Ma basterà l'ultimo spicchio di vita per capire in che direzione avrei dovuto andare?
Comincio a guardare la luna senza provare più commozione, ed allora capisco che non serve agitarmi, che l'inconosciuta verità lavora occultamente da sé, e mi condurrà per mano, dolcemente e senza sforzo, là dove vogliono il mio cattivo sangue ed il mio destino.
 
 

venerdì 4 aprile 2014

Appunti antropocentrici - 2 - (del come ai cani riesca meglio amare)

Duca me lo ricordo bene: era un surrogato di bontà.
Buono a prescindere, buono per scelta, e pure buono per destino.
Anche dopo l'ictus che quasi l'uccise e che gli lasciò permanentemente il muso rivolto a sinistra, come se una corda all'interno del collo lo tirasse da quella parte, lui, imperturbabile, dispensava leccatine: bastava sussurrargli  paroline dolci all'orecchio, bastava trattarlo con gentilezza.
Con i cani va così: ti fiutano, deducono l'essenziale, e poi  credono in te in eterno.
Io, per questo,  li amo, ammiro la loro folle fiducia, e li invidio.

Agli uomini, infatti, non mi riesce più di attribuire alcuna fermezza, alcuna valenza certa, un solo riferimento non sdrucciolevole, una parola definitiva: quelle dette son smentite dai fatti e quelle taciute dai fatti son svelate ed hanno significati ed implicazioni sgradevolmente amari, quando non ripugnanti, comunque sempre velleitari.
E' un incubo non riuscire più a credere a nessuno: corrisponde ad una sorta di perdita violenta della verginità del sogno, e la conseguenza è lo smorzarsi del desiderio di esistere, perché esistere impone una certa dose di levità, una leggerezza impossibile da ottenere con un cuore impietrito che fa da zavorra, mentre in assenza totale della speranza - anche fievole -  di condivisione di una parte della propria anima con i propri simili, ci si sente estromessi finanche dalla specie.

Prendiamo il disagio, il dolore, fisici o psicologici, per esempio: ne conosco così tanti, quasi tutti, che lo rimuovono come pensiero molesto, decidendo che va bene così, che la vita è comunque bella - per definizione, quindi deve e può esserlo -, che il dolore è osceno e pure un pochino colpevolizzante e, conseguentemente,  non  vogliono contemplarlo come realtà intrinseca delle loro esistenze - semmai è evento accidentale - né men che meno lasciarsi intossicare da quello altrui.
Considerare seriamente il dolore altrui, quindi, è pornografico, disdicevole, indelicato: con grande magnanimità, stile ed eleganza si fanno discreti e pudichi sì che pare ti inviino questo messaggio, attraverso cento segnali minimi ed involontari: "non farmi sapere nulla, per carità, delle tue miserie e delle tue disgrazie: è vergognoso essere tristi nel mondo d'oggi, la pubblicità non lo contempla, i mulini son tutti bianchi d'abbondante farina e si stagliano su ameni prati pieni di papaveri e spighe che danzano con il venticello, la felicità è obbligatoria... abbiamo tante cose atte allo scopo, se mi racconti i tuoi mali mi crei imbarazzo, ché non so che dire e che fare... e poi m'intristisci, ed io non voglio diventare triste, non lo reggo, non ti reggo.

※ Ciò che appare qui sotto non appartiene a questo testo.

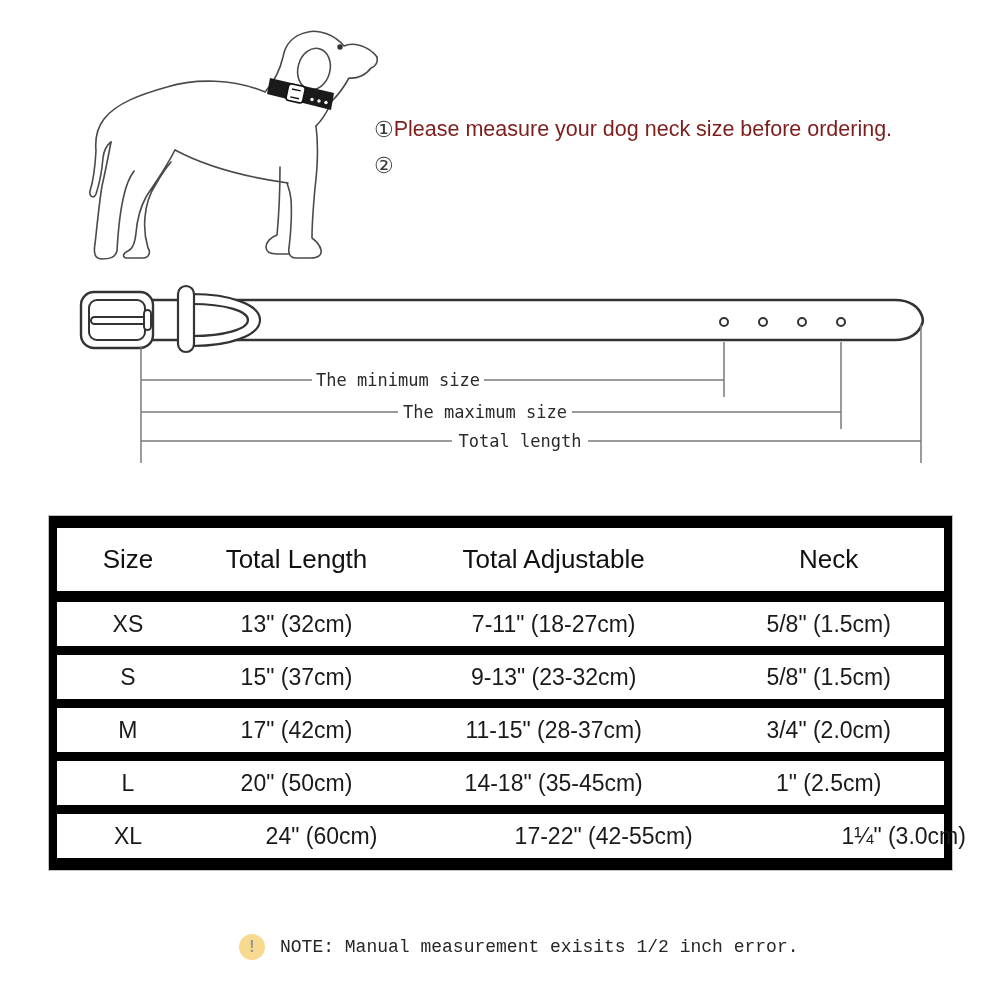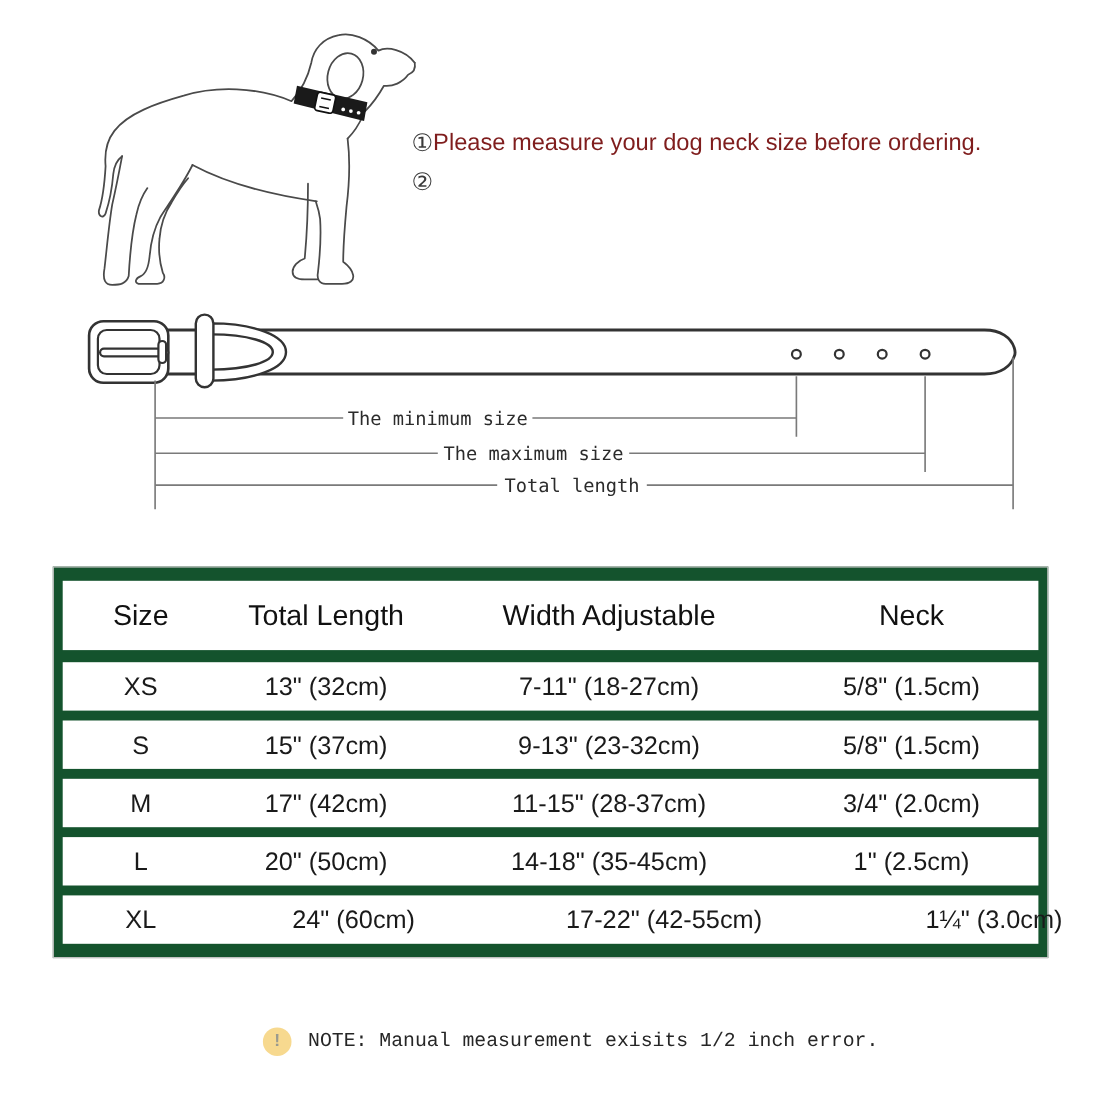"Size" .size-table { background: #14532d -> #000000 }
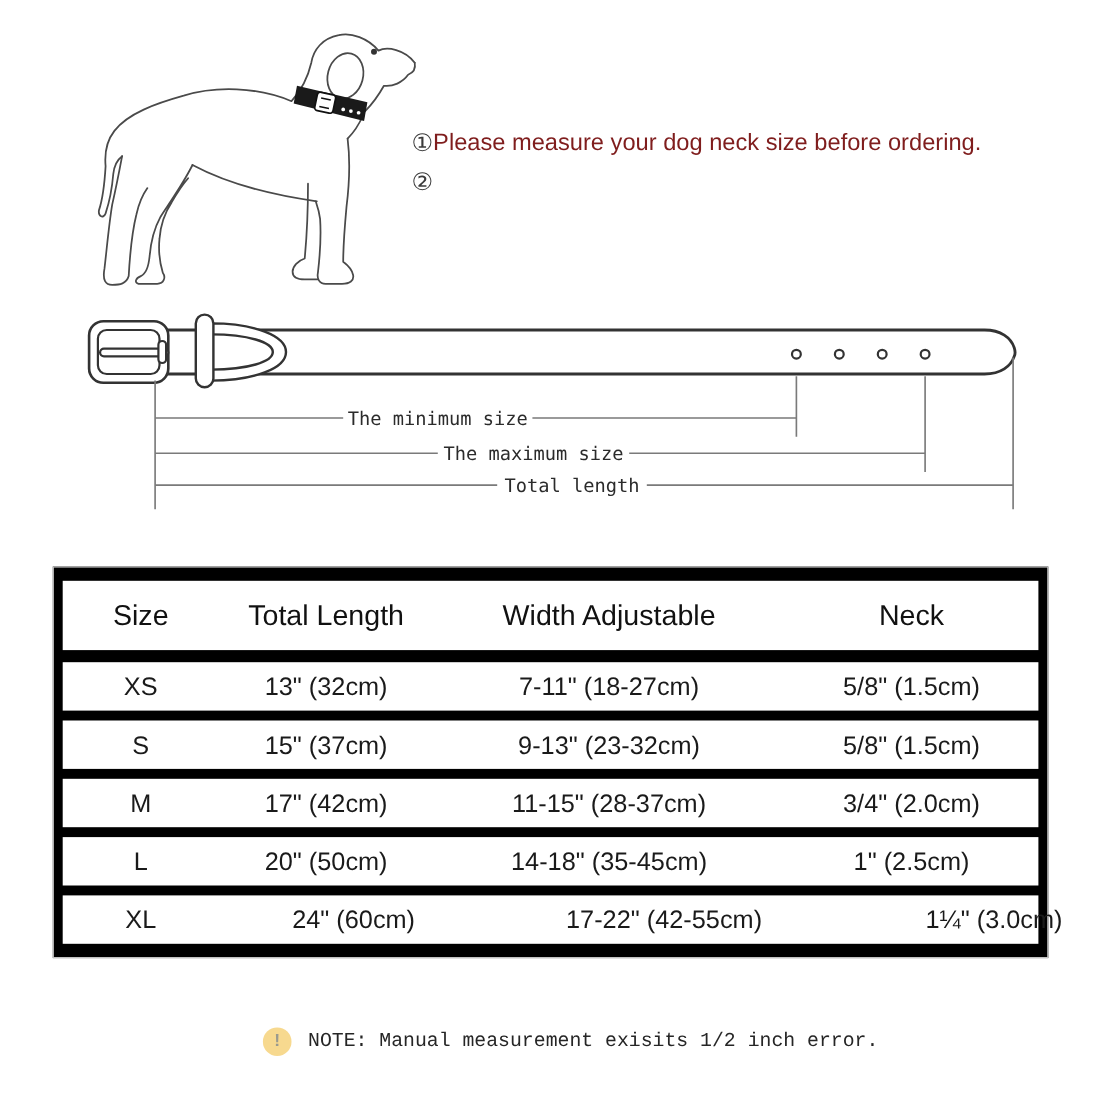"Width Adjustable" span { text: Width -> Total }
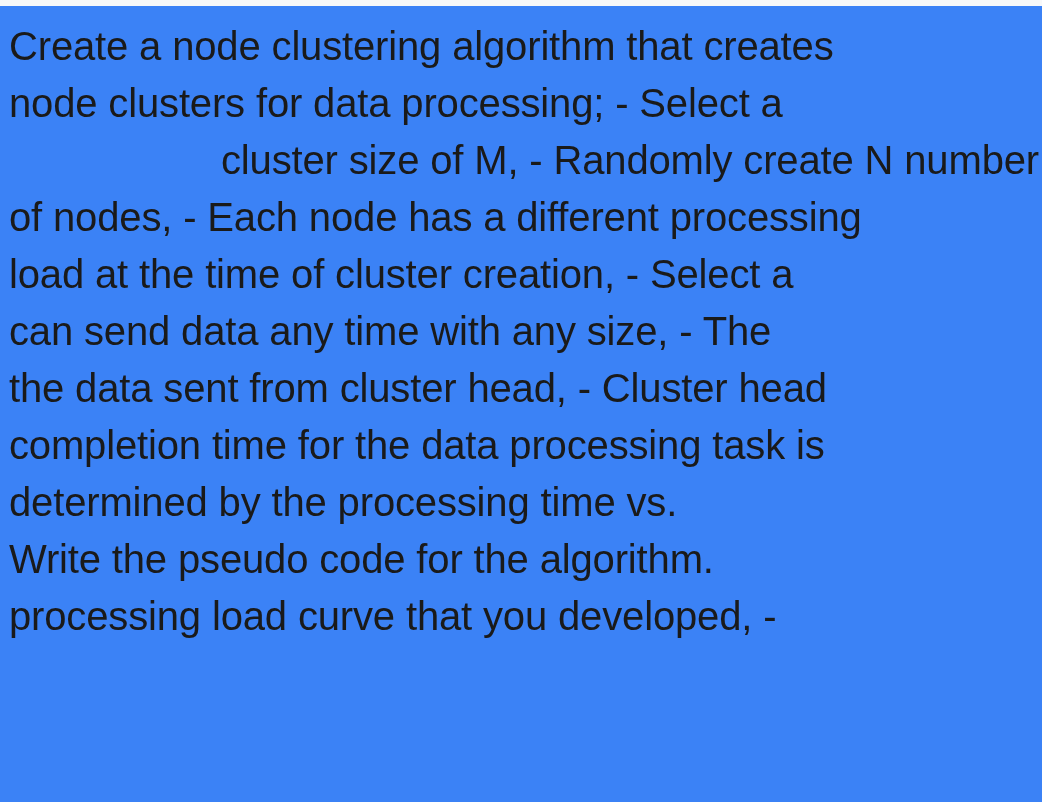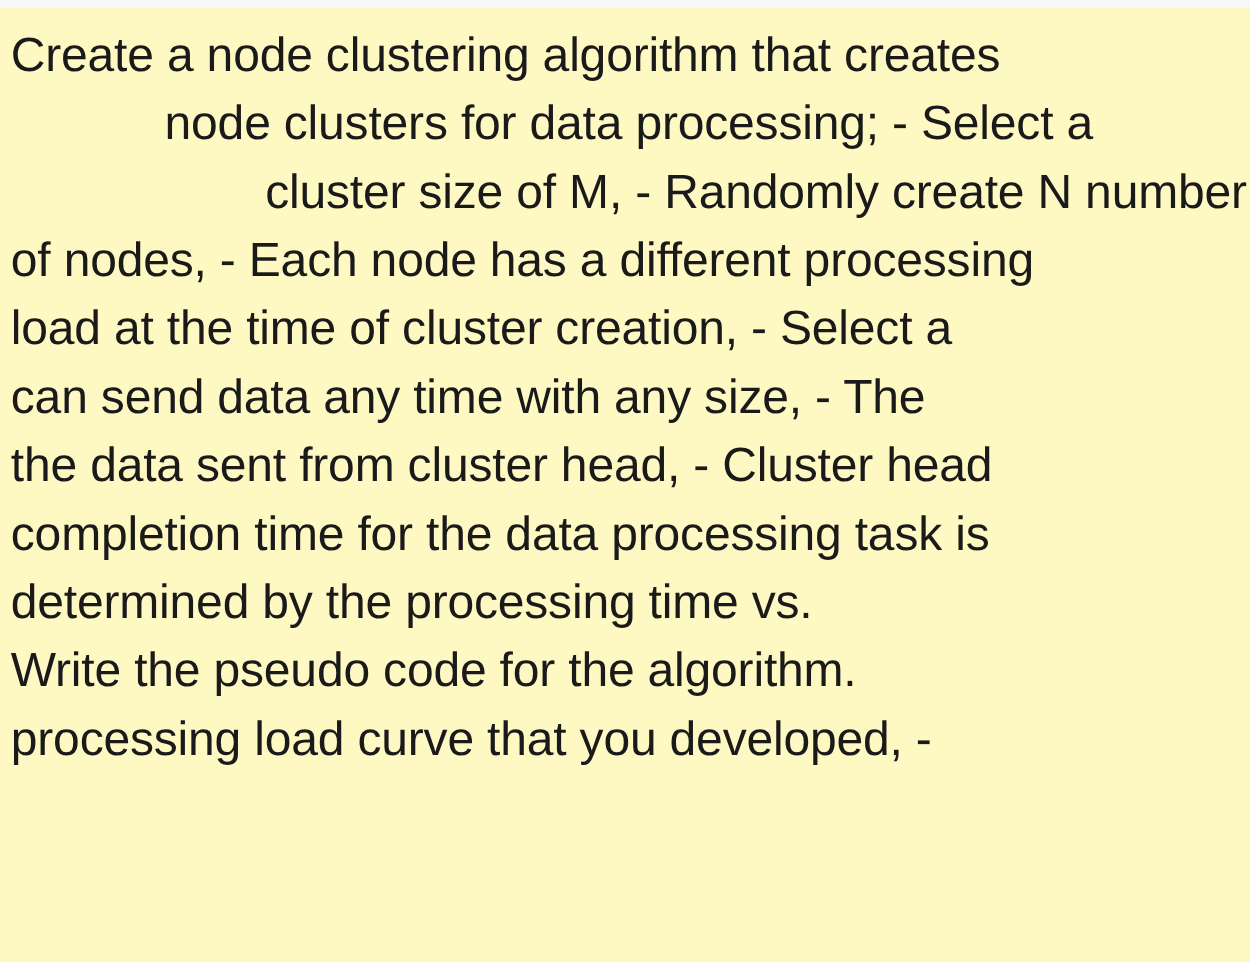"Create a node clustering algorithm" div { background: #fef9c3 -> #3b82f6 }
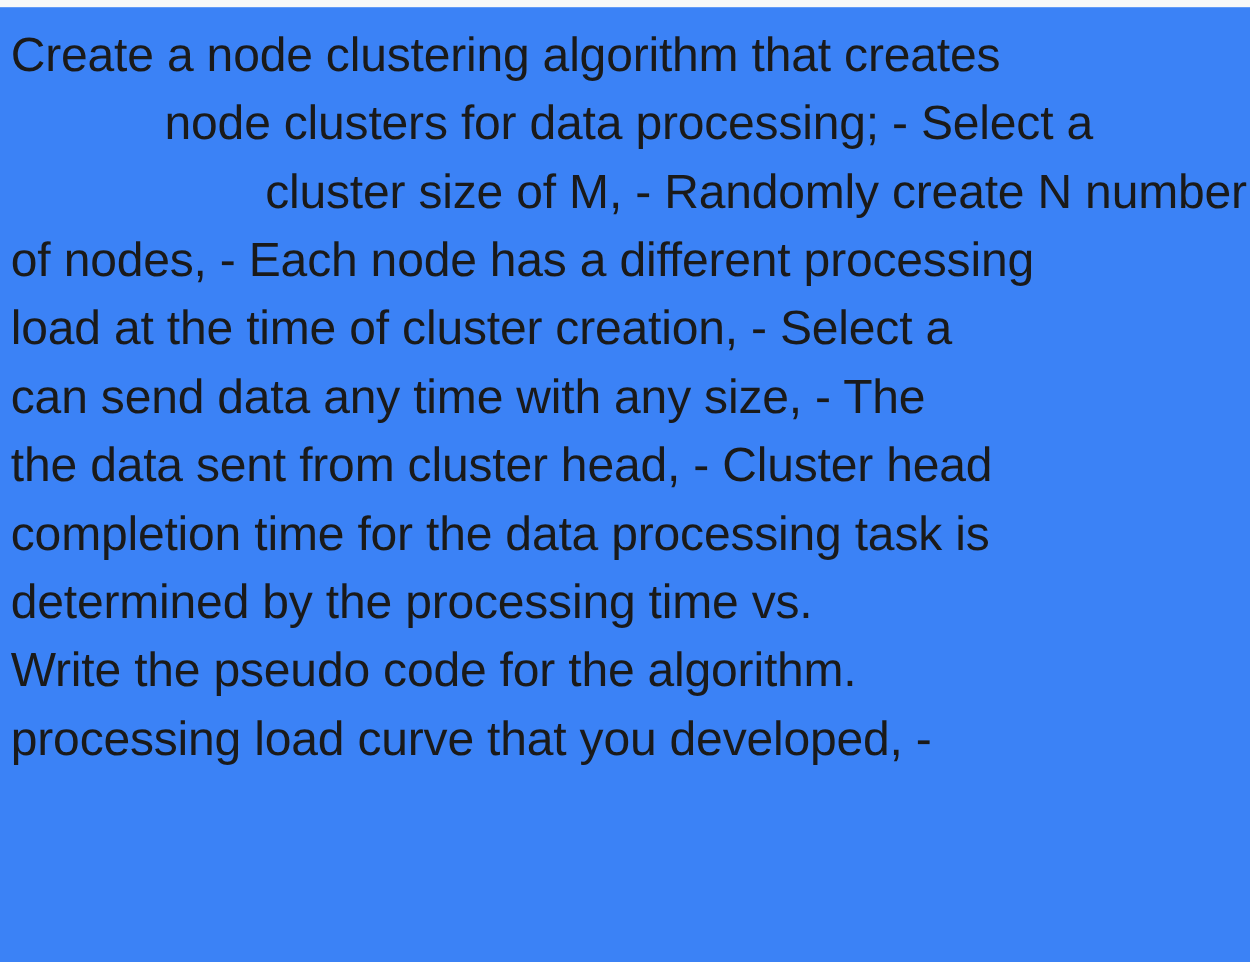"node clusters for data processing;" div.prompt-line { text-align: center -> none }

Inoltre, a me pare anche che tu te la prenda per cose irrilevanti, affatto serie, marginali. "
Oppure partecipano, come s'usa adesso, a suon di virtuali estemporanei "mi piace". Se non è scandaloso l'ossimoro di farsi "piacere"  la sofferenza  per il tempo di un click, allora la stupidità umana è davvero sconfinata.